[Date Prev][Date Next][Thread Prev][Thread Next][Date Index][Thread Index]
bug#20354: [feature request] ln with command line arguments in reverse o
From: |
Pádraig Brady |
Subject: |
bug#20354: [feature request] ln with command line arguments in reverse order |
Date: |
Fri, 17 Apr 2015 13:45:02 +0100 |
User-agent: |
Mozilla/5.0 (X11; Linux x86_64; rv:31.0) Gecko/20100101 Thunderbird/31.5.0 |
On 17/04/15 12:45, Erik Auerswald wrote:
> On Fri, Apr 17, 2015 at 01:12:01PM +0200, Bernhard Voelker wrote:
>> On 04/17/2015 10:39 AM, Ma Jiehong wrote:
>>> Currently, 'cp', 'mv' and 'ln' share the same basic syntax, that is to say
>>> the following:
>>>
>>> cp [OPTION] SOURCE DEST
>>> mv [OPTION] SOURCE DEST
>>> ln [OPTIONS] TARGET LINK_NAME
>>>
>>> Which is the same exact rule, and is consistent.
>>> [...]
>>> In this case, the command would act like this:
>>> ln --reverse-order LINK_NAME TARGET
>>
>> Adding an option to reverse the two may have it's merits, but I guess this
>> extra flexibility would only confuse the users even more.
>
> If you do not know the original order beforehand, you do not know the
> --reverse-order either.

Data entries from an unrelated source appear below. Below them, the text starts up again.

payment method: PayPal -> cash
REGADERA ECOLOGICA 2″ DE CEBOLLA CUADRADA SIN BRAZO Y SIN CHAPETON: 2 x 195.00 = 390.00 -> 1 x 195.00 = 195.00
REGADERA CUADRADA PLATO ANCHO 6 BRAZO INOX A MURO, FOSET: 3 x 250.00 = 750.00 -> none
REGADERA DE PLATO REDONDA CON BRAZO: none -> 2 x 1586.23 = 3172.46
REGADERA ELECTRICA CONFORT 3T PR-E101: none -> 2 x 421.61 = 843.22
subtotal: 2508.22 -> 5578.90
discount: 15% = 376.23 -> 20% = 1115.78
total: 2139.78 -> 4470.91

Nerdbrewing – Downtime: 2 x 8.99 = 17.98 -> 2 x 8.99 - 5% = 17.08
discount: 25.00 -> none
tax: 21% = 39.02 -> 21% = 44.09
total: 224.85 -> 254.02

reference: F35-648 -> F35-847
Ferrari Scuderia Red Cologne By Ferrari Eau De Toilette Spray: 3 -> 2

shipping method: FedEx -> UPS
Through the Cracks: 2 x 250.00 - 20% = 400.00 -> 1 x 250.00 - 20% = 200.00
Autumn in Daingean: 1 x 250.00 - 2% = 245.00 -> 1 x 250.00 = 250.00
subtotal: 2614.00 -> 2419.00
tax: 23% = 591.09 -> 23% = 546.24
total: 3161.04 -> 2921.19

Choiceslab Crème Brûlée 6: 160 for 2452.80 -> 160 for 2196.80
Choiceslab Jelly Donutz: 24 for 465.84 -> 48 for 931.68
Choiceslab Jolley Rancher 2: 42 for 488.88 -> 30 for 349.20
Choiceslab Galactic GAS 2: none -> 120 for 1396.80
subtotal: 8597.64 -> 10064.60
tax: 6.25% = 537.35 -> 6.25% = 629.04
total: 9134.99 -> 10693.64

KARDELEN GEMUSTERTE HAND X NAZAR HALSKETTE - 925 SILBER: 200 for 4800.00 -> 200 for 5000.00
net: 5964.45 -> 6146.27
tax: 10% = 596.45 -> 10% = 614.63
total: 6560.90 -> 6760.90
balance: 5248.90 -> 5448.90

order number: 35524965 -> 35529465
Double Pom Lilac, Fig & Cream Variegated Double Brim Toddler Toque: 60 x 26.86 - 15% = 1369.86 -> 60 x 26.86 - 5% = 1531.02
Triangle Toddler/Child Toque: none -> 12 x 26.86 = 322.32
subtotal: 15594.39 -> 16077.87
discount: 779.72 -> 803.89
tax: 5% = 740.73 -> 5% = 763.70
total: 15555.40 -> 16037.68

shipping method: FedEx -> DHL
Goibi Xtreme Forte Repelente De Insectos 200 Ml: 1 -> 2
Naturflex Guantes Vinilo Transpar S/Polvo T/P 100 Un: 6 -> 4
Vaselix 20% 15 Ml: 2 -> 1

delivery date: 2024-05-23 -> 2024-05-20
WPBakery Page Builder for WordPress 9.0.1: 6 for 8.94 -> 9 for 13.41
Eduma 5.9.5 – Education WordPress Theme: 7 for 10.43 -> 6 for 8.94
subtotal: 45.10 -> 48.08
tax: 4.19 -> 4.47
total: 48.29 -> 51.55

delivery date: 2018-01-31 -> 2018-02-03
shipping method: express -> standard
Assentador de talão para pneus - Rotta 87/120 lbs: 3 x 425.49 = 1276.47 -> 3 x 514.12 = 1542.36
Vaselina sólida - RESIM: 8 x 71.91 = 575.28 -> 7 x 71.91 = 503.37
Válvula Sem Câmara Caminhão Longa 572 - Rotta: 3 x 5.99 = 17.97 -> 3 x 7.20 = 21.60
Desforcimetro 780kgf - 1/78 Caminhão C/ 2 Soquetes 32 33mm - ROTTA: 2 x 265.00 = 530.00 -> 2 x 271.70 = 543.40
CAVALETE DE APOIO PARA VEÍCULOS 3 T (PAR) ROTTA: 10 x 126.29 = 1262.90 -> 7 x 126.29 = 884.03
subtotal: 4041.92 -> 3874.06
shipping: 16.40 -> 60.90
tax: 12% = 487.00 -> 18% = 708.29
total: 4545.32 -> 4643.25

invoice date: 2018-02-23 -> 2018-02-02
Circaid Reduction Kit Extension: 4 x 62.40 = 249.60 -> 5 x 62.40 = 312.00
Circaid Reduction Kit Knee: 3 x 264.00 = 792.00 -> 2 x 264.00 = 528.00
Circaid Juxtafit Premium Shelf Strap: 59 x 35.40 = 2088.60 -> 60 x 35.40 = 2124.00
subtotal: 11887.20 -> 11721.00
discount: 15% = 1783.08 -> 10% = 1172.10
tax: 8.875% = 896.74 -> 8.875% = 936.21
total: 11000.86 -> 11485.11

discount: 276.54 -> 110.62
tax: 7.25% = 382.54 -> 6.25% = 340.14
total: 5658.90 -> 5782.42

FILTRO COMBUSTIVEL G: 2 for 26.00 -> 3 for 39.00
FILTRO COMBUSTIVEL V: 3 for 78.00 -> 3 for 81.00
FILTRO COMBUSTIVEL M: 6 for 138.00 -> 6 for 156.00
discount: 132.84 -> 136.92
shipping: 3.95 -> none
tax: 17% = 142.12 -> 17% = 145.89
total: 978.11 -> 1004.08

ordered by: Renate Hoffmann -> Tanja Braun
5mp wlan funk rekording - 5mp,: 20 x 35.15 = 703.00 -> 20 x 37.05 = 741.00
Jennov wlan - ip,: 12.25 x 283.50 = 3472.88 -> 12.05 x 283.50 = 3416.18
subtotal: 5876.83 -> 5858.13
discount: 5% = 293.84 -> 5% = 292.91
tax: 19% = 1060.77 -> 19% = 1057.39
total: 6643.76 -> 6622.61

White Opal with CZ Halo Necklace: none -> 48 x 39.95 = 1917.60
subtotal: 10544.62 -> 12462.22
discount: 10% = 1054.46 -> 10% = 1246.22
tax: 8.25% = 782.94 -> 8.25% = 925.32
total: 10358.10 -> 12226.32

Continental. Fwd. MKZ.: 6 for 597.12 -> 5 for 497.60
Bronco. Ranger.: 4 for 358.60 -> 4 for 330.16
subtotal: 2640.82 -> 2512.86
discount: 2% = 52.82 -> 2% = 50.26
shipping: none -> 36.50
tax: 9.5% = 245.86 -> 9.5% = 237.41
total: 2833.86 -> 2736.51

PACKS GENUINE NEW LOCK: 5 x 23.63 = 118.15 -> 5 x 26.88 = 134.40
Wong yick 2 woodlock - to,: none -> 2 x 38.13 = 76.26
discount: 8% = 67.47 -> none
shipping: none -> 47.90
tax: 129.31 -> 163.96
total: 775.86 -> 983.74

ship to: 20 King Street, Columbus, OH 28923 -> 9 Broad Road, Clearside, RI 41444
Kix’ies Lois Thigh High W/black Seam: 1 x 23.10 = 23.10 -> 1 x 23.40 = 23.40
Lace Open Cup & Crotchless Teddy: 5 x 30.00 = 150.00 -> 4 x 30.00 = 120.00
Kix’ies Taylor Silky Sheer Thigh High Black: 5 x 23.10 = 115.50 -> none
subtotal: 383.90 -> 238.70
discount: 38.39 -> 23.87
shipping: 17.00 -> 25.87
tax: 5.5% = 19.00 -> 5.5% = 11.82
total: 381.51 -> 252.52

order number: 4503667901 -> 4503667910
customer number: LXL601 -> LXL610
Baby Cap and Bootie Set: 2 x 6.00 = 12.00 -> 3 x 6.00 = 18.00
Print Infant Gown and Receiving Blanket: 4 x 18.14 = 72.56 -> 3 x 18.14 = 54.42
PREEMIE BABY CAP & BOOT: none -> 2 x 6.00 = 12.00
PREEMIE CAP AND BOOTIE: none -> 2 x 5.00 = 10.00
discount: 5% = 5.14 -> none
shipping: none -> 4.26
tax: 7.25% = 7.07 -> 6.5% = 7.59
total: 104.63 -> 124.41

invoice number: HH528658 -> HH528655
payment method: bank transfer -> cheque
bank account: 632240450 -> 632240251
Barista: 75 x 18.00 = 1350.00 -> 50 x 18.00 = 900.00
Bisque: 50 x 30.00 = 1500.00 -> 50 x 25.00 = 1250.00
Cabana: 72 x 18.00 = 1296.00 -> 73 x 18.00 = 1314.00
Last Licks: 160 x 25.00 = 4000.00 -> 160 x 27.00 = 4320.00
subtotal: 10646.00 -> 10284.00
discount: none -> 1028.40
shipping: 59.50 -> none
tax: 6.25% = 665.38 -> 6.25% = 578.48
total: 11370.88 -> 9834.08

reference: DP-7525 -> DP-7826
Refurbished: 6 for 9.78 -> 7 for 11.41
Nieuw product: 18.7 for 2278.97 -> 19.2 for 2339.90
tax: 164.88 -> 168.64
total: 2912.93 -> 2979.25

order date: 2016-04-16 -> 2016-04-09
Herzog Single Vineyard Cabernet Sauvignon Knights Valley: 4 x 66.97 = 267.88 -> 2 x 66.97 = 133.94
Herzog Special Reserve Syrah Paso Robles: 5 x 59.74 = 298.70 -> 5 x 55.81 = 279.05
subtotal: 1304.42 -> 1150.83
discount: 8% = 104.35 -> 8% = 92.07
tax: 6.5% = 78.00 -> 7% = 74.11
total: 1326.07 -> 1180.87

IMHO this option does not help.
>
>> The situation would be better if the target would be an operand to that
>> option, similar to mv's --target-directory=DIRECTORY option.
>
> Careful here, --target-directory specifies a DESTination, while ln's TARGET
> means SOURCE.
>
>> However, I think this would just bloat the code for not much new
>> functionality,
>> and I'm convinced that a good translation for TARGET and LINK_NAME in --help
>> output would be the better way.
>
> I'd say that using TARGET instead of SOURCE creates confusion that would be
> avoided by using SOURCE and DEST as with cp and mv.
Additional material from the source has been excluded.